Dewy lawn and fresh air—the perfect weekend to be attending a college graduation. The backdrop of the stage reads “Greatness Meets Goodness,” a statement that elicits a feeling of confidence and achievement. But I soon realize that these graduates are diving head first into the world that is not so ideal, many in student loan debt and vying for jobs that are not guaranteed. I started imagining how the level of uncertainty for a recent grad is so similar to product and service innovation—we may suffer from lack of funds, time, and resources—but somehow we are still eager to try to triumph over the odds.
So how do we prevail with so much uncertainty? What kinds of systems are at play to make sure we are on the right path to turn our visions into reality?
Here are some things to consider before setting off on your next digital project.
1). The Science of Prospection: We Are Always Looking Ahead
First, we as a human species are hardwired to not live in the moment, but to contemplate the future. Neuroscientists and behaviorists are drawing more compelling conclusions demonstrating that we thrive by considering our prospects. A recent article published in the New York Times states, “We learn not by storing static records but by continually retouching memories and imagining future possibilities.
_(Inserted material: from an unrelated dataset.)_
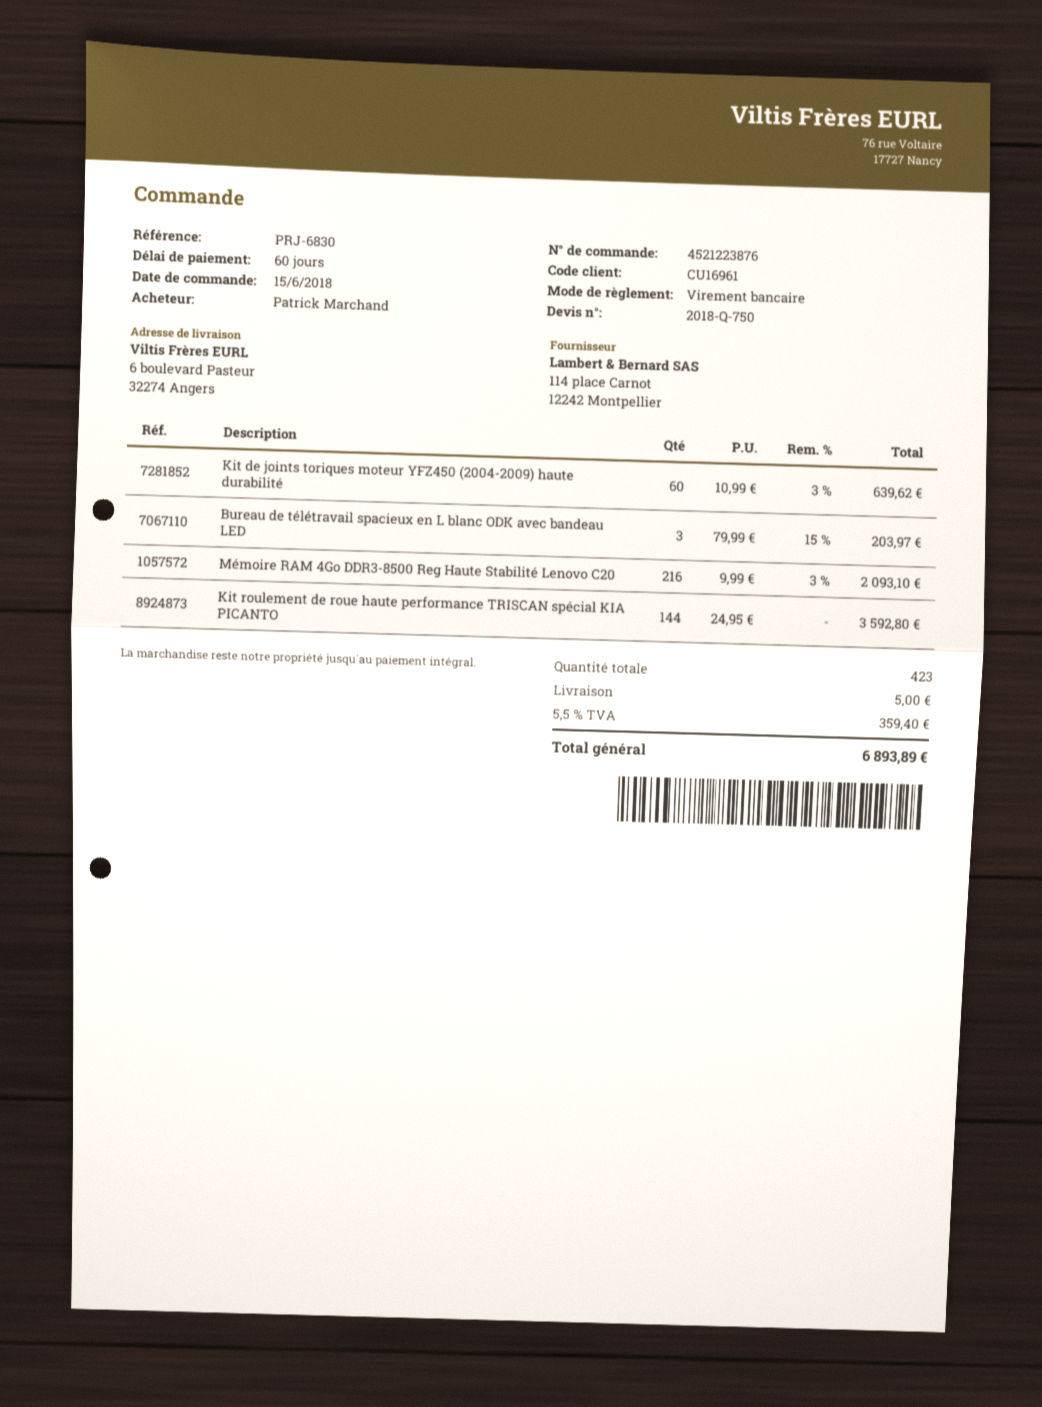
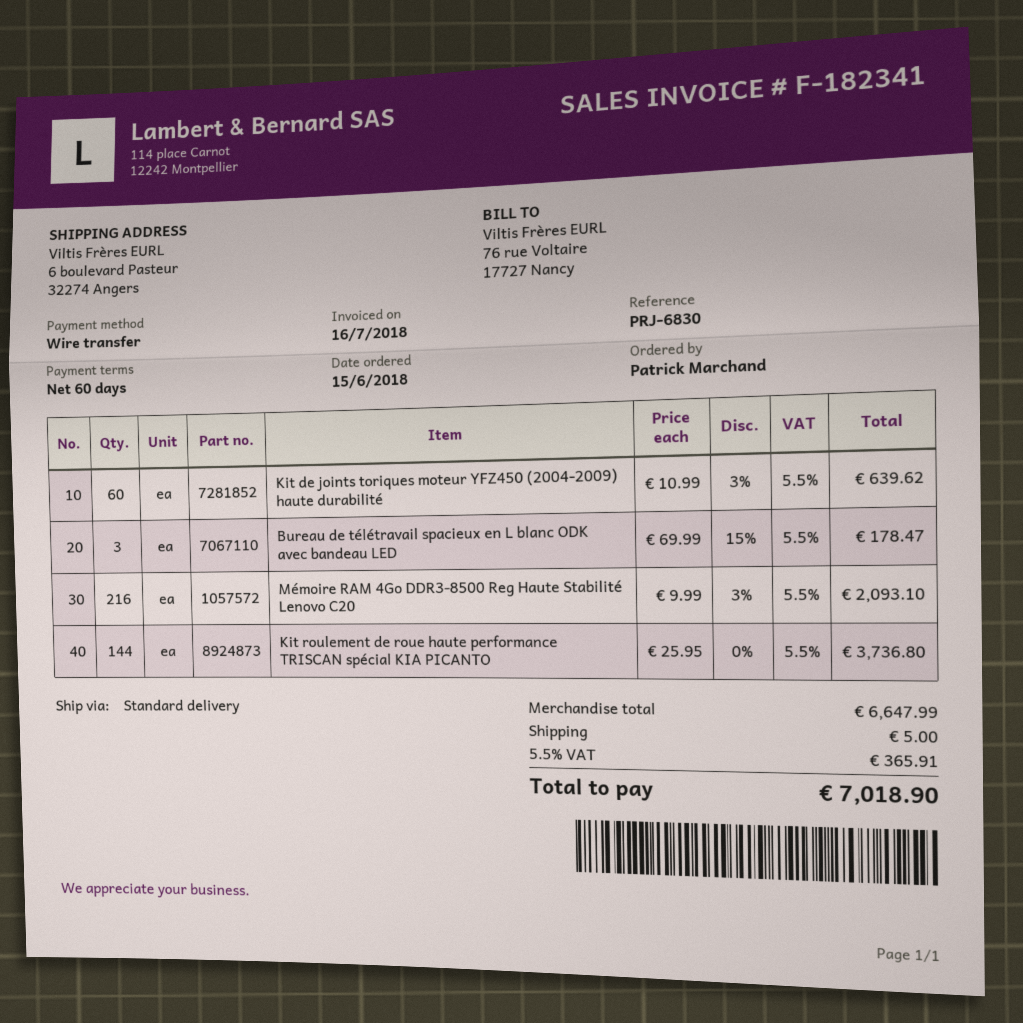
Bureau de télétravail spacieux en L blanc ODK avec bandeau LED: 3 x 79.99 - 15% = 203.97 -> 3 x 69.99 - 15% = 178.47
Kit roulement de roue haute performance TRISCAN spécial KIA PICANTO: 144 x 24.95 = 3592.80 -> 144 x 25.95 = 3736.80
tax: 5.5% = 359.40 -> 5.5% = 365.91
total: 6893.89 -> 7018.90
Our brain sees the world not by processing every pixel in a scene but by focusing on the unexpected.”
This is what marketers and designers do so well—we observe the past and present to make educated predictions, but in fact, we occupy the future with most of our thinking. With this ability, we are able to collaborate and learn from one another until we have a joint vision to work towards.
2). The Refinement Loop: Build–Measure–Learn
When we think of innovation, most people imagine the polished product of the “next big thing” or something that is award-winning—but really, success lies within small refinements, and doing them over and over again. Eric Ries, author of The Lean Startup, believes in validated learning—which is to systematically test your assumptions and eliminate any waste that users don’t want.
For example, the “Build-Measure-Learn” refinement loop is a technique that can be applied to designing and developing websites. The first step is to build the minimum viable product (MVP) to establish a baseline. This may be a prototype to test against business requirements established by stakeholders and informed by user stories. User stories describe the feature from the point of view of the target customer. Adjustments are made based on various tests and it is best to test the riskiest assumptions first. From here, the next learning milestone is defined and undergoes testing and feedback. As this process continues, you are tuning the engine and making progress towards the original product vision. However, along the way you may encounter that a feature is not resonating with the user—therefore, team leaders will be forced to make a decision—to pivot or to continue to persevere.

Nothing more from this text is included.